The theory of evolution is far too limiting and it stifles understanding. It explains the nuts and bolts but nothing more. It is to the totality what ordering a T-Bone, Sirloin or Fillet Mignon, rare, medium or well done is to the diner's understanding of cattle breeding and the gene pool. Although the Bible is specific about God creating each to its own kind, there is nothing that says that within those broad boundaries there is no room for selective breeding and survival of the fittest. In fact, one of the very first things we are told is that God gave Man the right to choose and by extension the creatures of the sea, land and air could choose as well. And once man was trusted with "dominion" he was given the ultimate power to make choices for all the other creatures. I think that is called farming, ranching, marriage, science and just about anything else you can think of and probably much we haven't thought of yet.
If you follow any of the wonderful Discovery Channel science shows, you have probably seen the "Story of Eve." In this documentary, the "out of Africa" migrations of the very first homospaiens is traced through DNA and the DNA mutations that occur naturally. Surprise, surprise, we find that all peoples, all races, all ethnic groups whether Eskimos or Islanders, Africans, Asians, Europeans, it doesn't matter, they all track back to the four daughters of one woman's DNA. When Genesis moves to Chapter Two to give an "account" of Adam and Eve, how did they know, how did these stone-age dwellers know that their entire genetic line tracked back to one woman's DNA? Maybe it is "just" evolution, but I don't believe it.

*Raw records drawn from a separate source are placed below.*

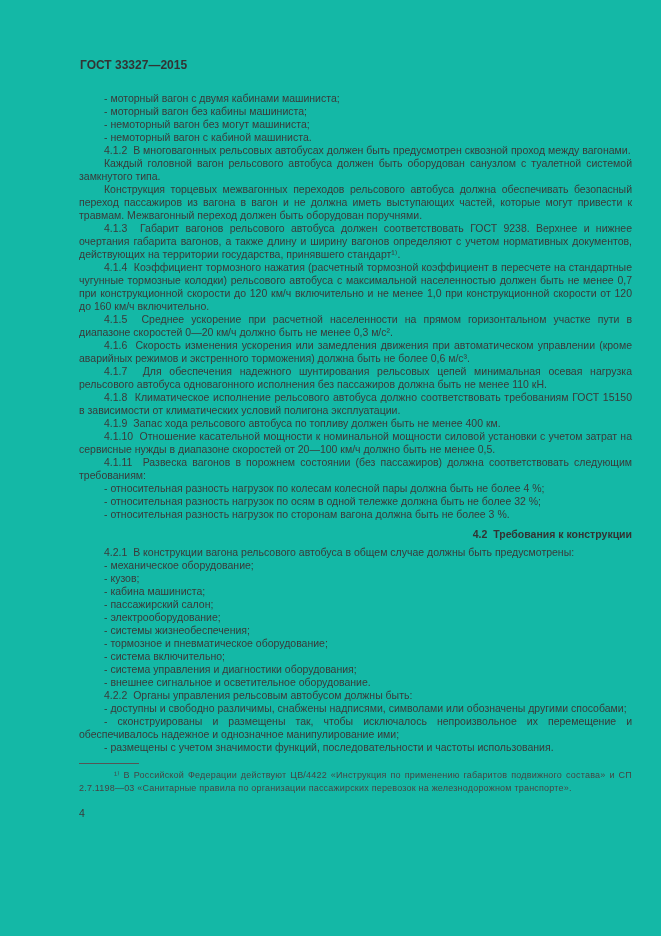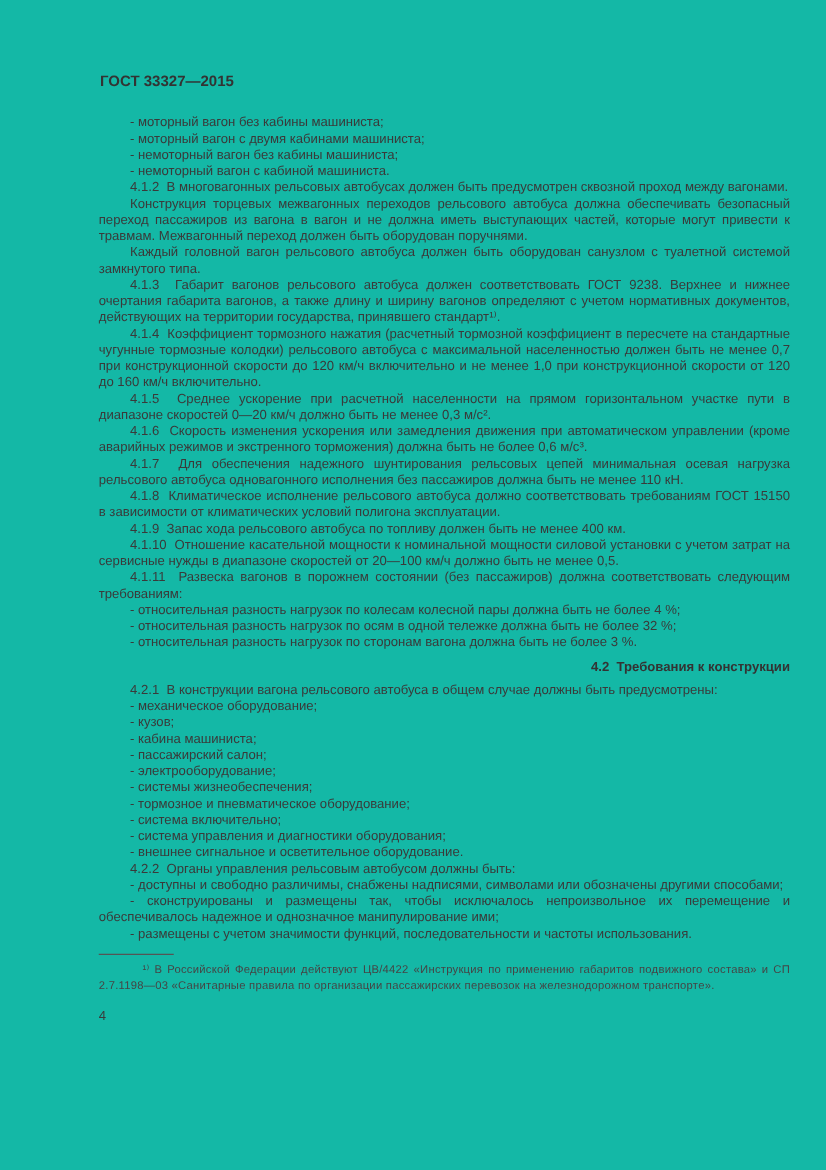"- моторный вагон без кабины" p.bullet { order: before "- моторный вагон с двумя" -> after "- моторный вагон с двумя" }
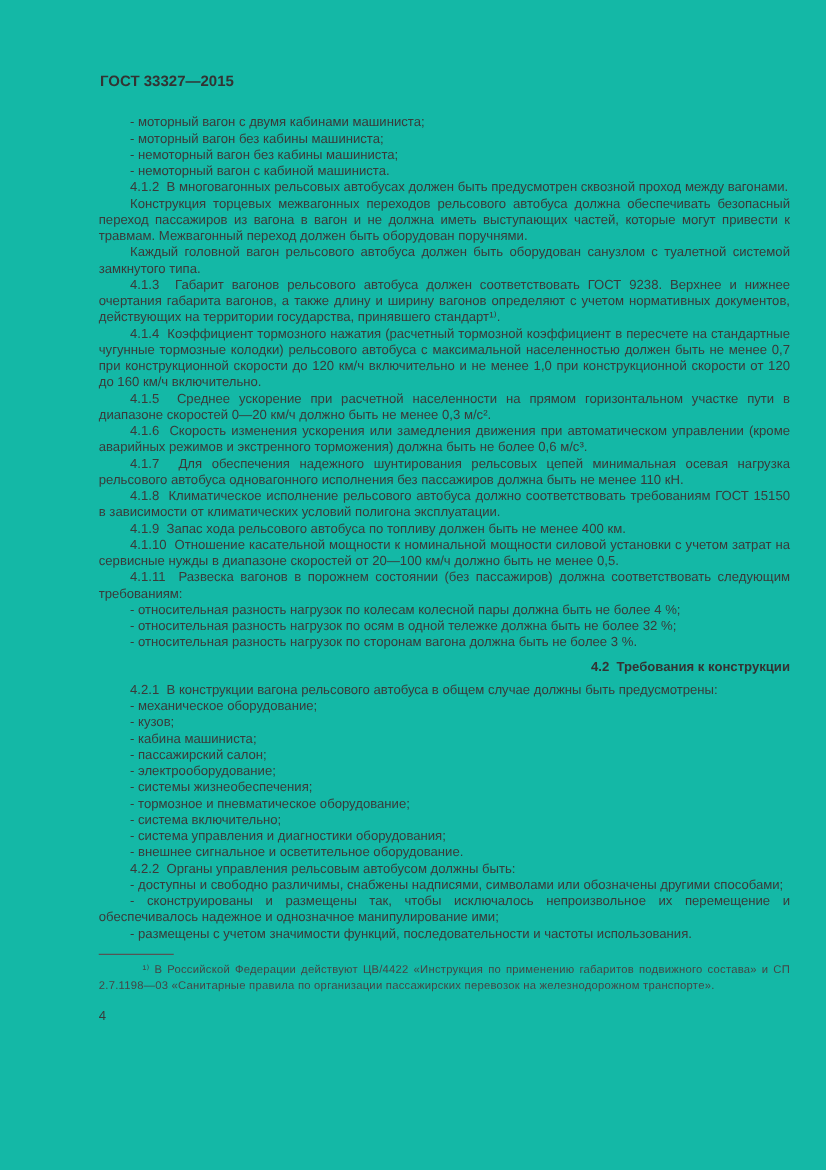"- немоторный вагон без кабины" p.bullet { text: кабины -> могут }
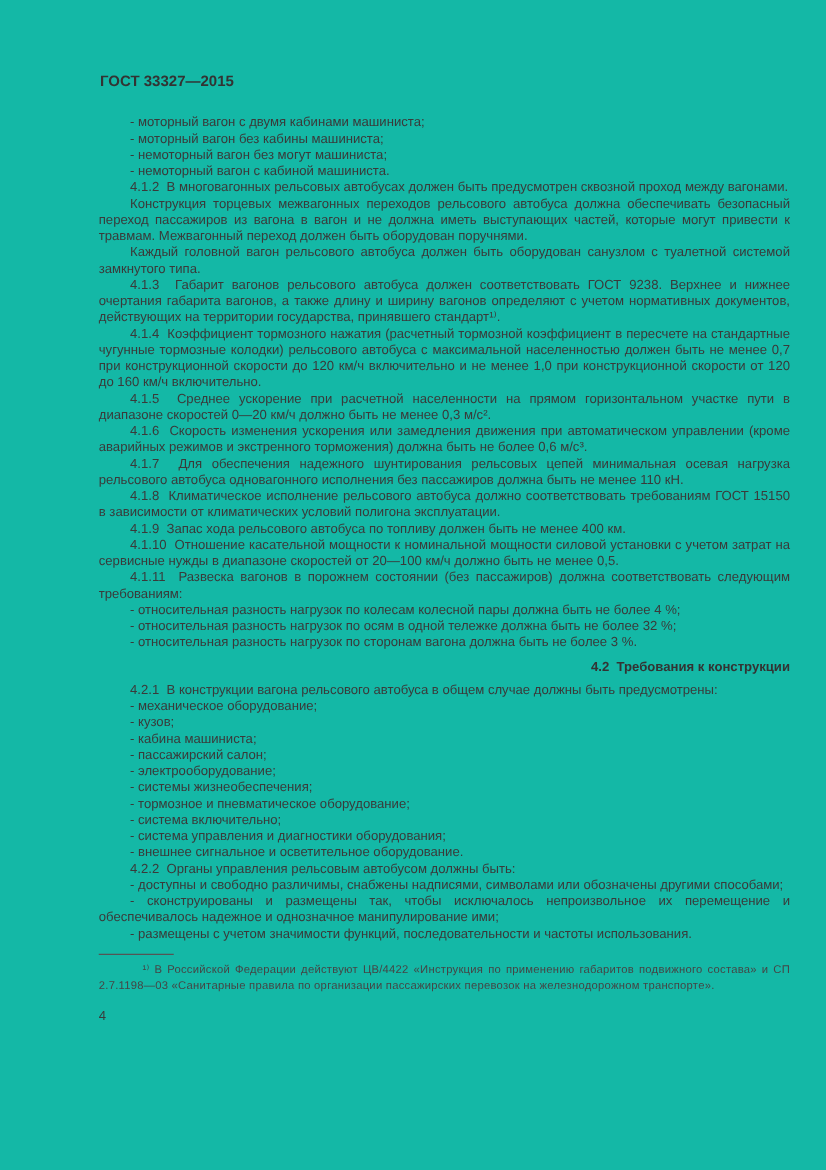"Конструкция торцевых межвагонных" p.para { order: before "Каждый головной вагон рельсового" -> after "Каждый головной вагон рельсового" }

As an aside and conclusion, my interests have always leaned toward understanding how prehistoric man developed a God-concept. To me, the very fact that they did speaks to more than "just" evolutionary forces and genetic memory at work. Evolutionary thought is the result of the arrogance of man. That arrogance has already taken some major blows with the discovery of such things as black smokers under the sea where creatures live and die without the necessary light and oxygen that science was saying only a few short years ago was necessary for life to exist. I don't believe in a "He" God that spews fire and brimstone and makes all kinds of rules meant to set man up for failure. That is a "man creation." But, I am hard pressed to say I don't believe in some kind of over all DESIGN.